WASHINGTON – It may come as a surprise that the candidate with the largest fundraising haul in Georgia’s Third Congressional District last quarter was the man whose campaign bio features him in blue scrubs in front of a dental light.

Just as interesting is that a sizable chunk of Drew Ferguson’s campaign donations between January 1 and March 31 also came from fellow dentists.

Federal campaign filings show that roughly six dozen individual dentists from Macon to Flagstaff, Ariz., helped contribute to Ferguson’s total fundraising haul of $215,635 for the quarter. Another $13,000, or 6 percent, came from the American Dental Association’s political action committee.

The dentists helped give Ferguson, the former mayor of West Point, the highest first quarter fundraising tally in the crowded race to succeed Lynn Westmoreland.

Ferguson trounced two of the other big names in the Republican primary, Mike Crane and Jim Pace, whose campaign committees respectively brought in $93,520 and $121,990 in contributions, according to data from the Federal Election Commission.

Ferguson, however, is far behind Pace in terms of cash on hand at the start of the second quarter (roughly $120,000 to $330,000). That’s mainly attributable to the fact that Pace, a wealthy businessman who developed Fayetteville’s Pinewood Studios, put $250,000 of his own money into his campaign.
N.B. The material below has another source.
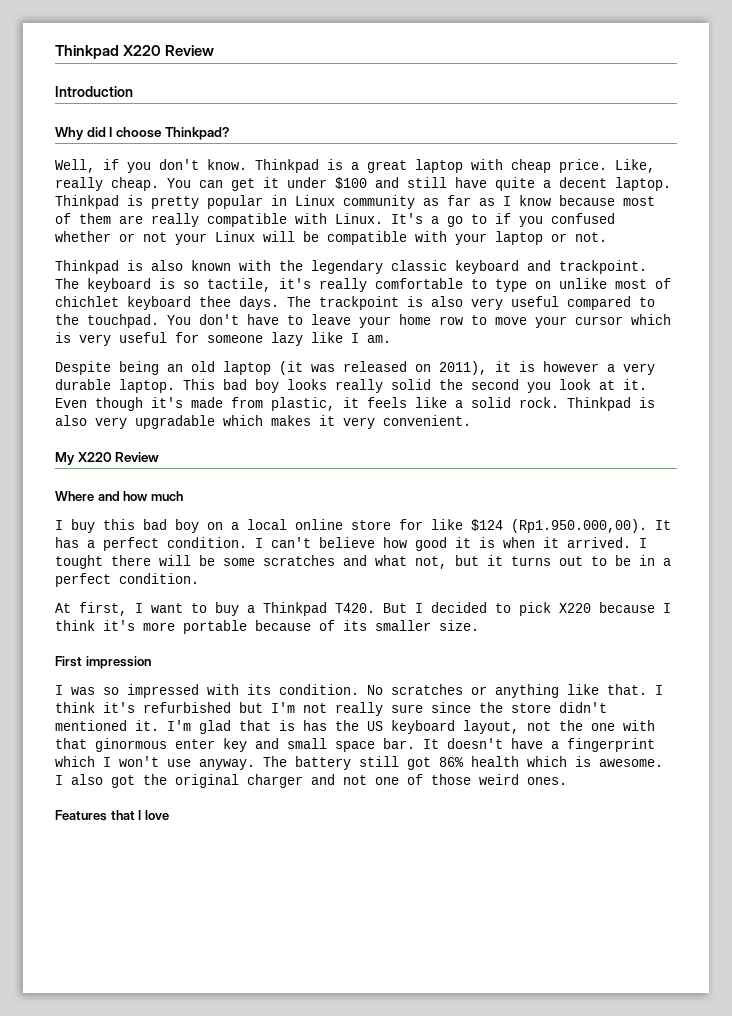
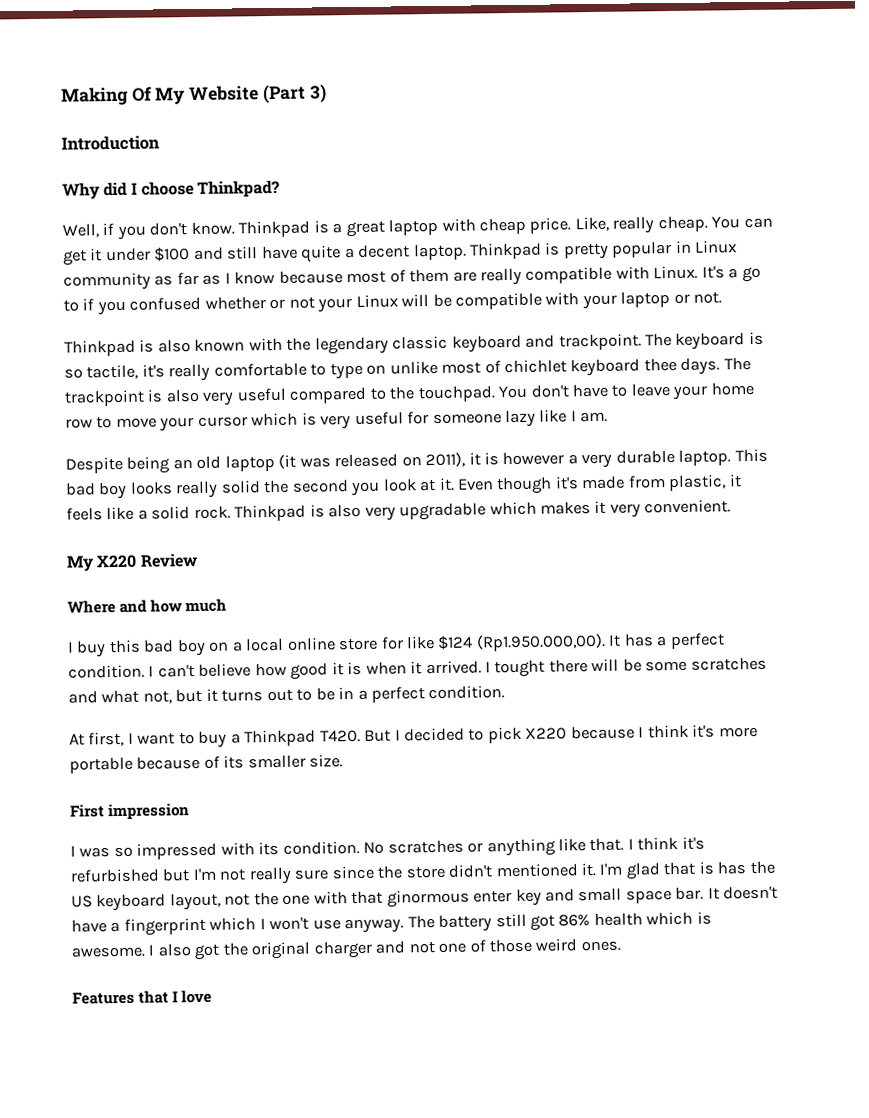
[55,45,215,59] Thinkpad X220 Review -> [61,84,327,106] Making Of My Website (Part 3)

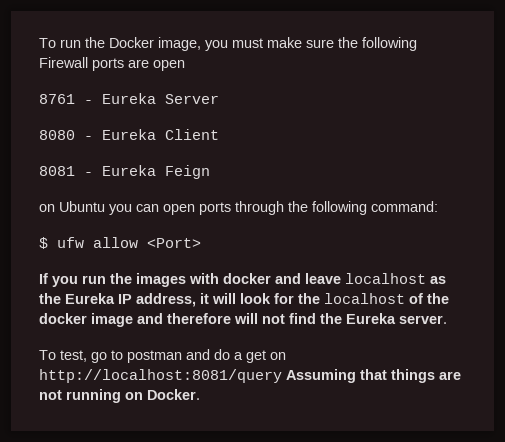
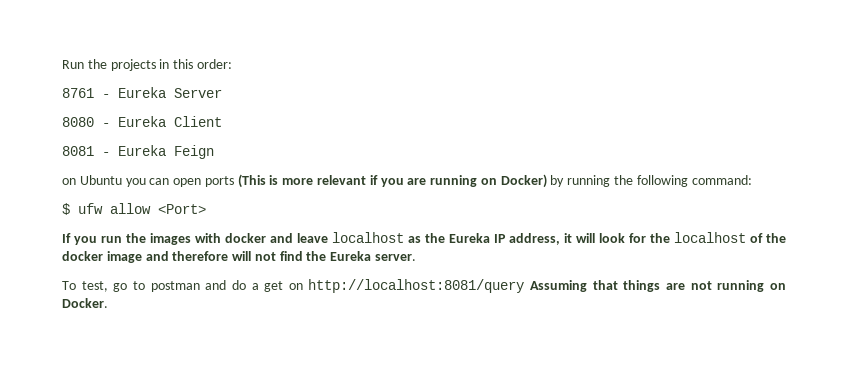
[39,37,417,51] [39,57,185,71] To run the Docker image, you must make sure the following Firewall ports are open -> [62,59,232,71] Run the projects in this order:
[235,201,284,215] through -> [237,174,611,188] (This is more relevant if you are running on Docker) by running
How Pace spends that money will certainly be something to watch as the May 24th primary approaches.

Crane currently sits far behind Pace and Ferguson with about $77,000 in his war chest.

As for the bevy of dentists contributing to Ferguson’s campaign, the Sunlight Foundation’s Joshua Stewart said it’s a common phenomenon in congressional races, particularly in fields with a strong professional identity such as dentistry or medicine.

“People want to support someone who’s similar to them, who has similar values and is interested in similar things and then also can also be an advocate for them,” he said.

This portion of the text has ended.